Despite great advances in the treatment of HIV, of the 1.1 million HIV-positive individuals within the US:

  • Less than 40% are retained in regular medical care, with only 25% having undetectable levels of the HIV virus in their blood (signifying effective medication-induced suppression of the virus)
  • Almost half depend on Medicaid for medical coverage, which has been limited to those who either qualify financially or qualify due to a disabling AIDS diagnosis
  • Less than 15% have private health insurance coverage, but even these individuals often face challenges of preferred HIV medications being placed on high cost-sharing tiers, making them unaffordable

The Affordable Care Act

The Affordable Care Act (ACA) was passed in an effort to support health for all, with the expectation that all Americans would have health insurance. Changes within the health insurance industry that came as a result of the ACA include:

  • Private Market Reforms, which:
    • Prohibit insurers from denying coverage and/or charging higher premiums based on pre-existing conditions
    • Limit annual out-of-pocket expenses to $6,350 per individual and $12,700 per family
    • Mandate coverage of certain preventative health services without cost-sharing
  • Expansion of Medicaid Eligibility – State-specific inclusion of adults ages 19-64 at or below 133% of the Federal Poverty Level (FPL) (individual states to choose whether to expand their Medicaid programs)
  • Establishment of Health Insurance Marketplaces (or Exchanges) – To provide a “one-stop shop” for individuals to:
    • Compare qualified health plans to find that which best fits their health needs
    • Determine eligibility for affordability programs (such as Medicaid)
    • Determine eligibility for cost-sharing reductions and/or premium tax credits to help pay for private health insurance (available to certain individuals with incomes of 100-400% of the FPL)

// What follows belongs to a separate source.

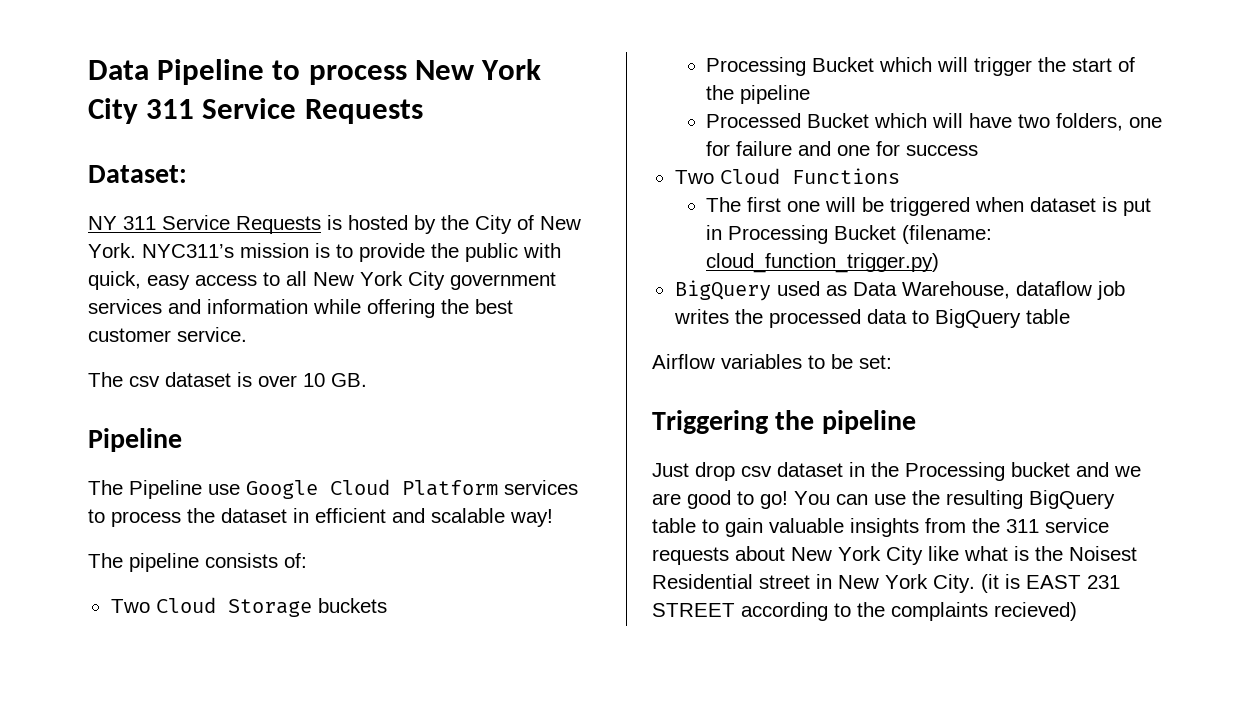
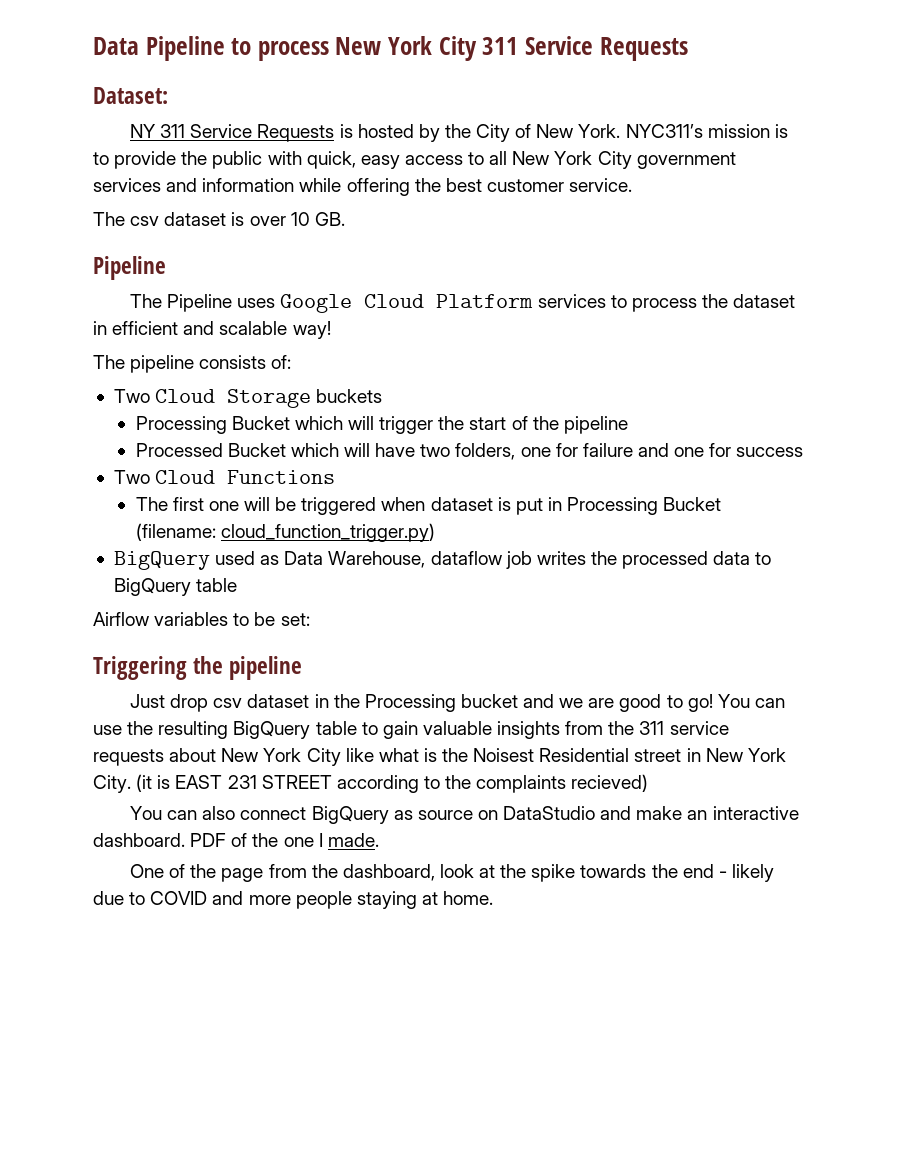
[208,484,240,495] use -> [237,298,276,308] uses
(1077, 611) none -> [130,806,799,824] [93,833,379,847] [130,864,774,882] [93,891,494,909] // You can also connect BigQuery as source on DataStudio and make an interactive dashboard. PDF of the one I made. // One of the page from the dashboard, look at the spike towards the end - likely due to COVID and more people staying at home.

As a result of the ACA, qualified health plans are also mandated to provide essential health benefits (EHB), including certain prescription drugs. When it comes to the coverage of prescription drugs, health plans are determined to provide EHB if they provide the greater of the following two options:

  • Coverage for at least one drug within each category/class of drugs in the United States Pharmacopeia (USP) OR
  • Coverage for the same number of drugs within each USP category/class as compared to the EHB benchmark plan (a benchmark plan is selected by each state to determine EHB that must be offered within that respective state)

Unintended Consequences

While the ACA prevented the exclusion of those with HIV as a pre-existing condition, ultimately expanding medical coverage for thousands of people within the US, prescription drug costs to HIV-positive patients continue to be unaffordable. This often comes as a result of these medications being placed on high cost-sharing tiers, with patients required to pay a percentage of the drug cost (up to 50%), as opposed to a flat copay (approximately $30-$45 per prescription for most other medications). To put these “unaffordable” costs into perspective, two of countless examples are provided below:

  • Within Ohio, Blue Cross Blue Shield, Coventry, Humana, and Medical Mutual placed all HIV medications on the highest cost-sharing tiers and/or categorized them as specialty medications, leading to patient copayments of 20-50% of the drug costs after satisfying deductibles. For example, one patient prescribed Isentress plus Truvada (a recommended first-line regimen in the National HIV Treatment Guidelines) could be expected to pay $1,200 per month after meeting a $6,000 deductible, under Humana’s qualified health plan.
  • Within Illinois, Aetna, Coventry, Health Alliance, and Humana placed most HIV medications on the highest cost-sharing tiers, requiring copayments of up to 50%, leading to out-of-pocket expenses for Atripla (again, a recommended first-line regimen in federal treatment guidelines) of over $1,100 per month.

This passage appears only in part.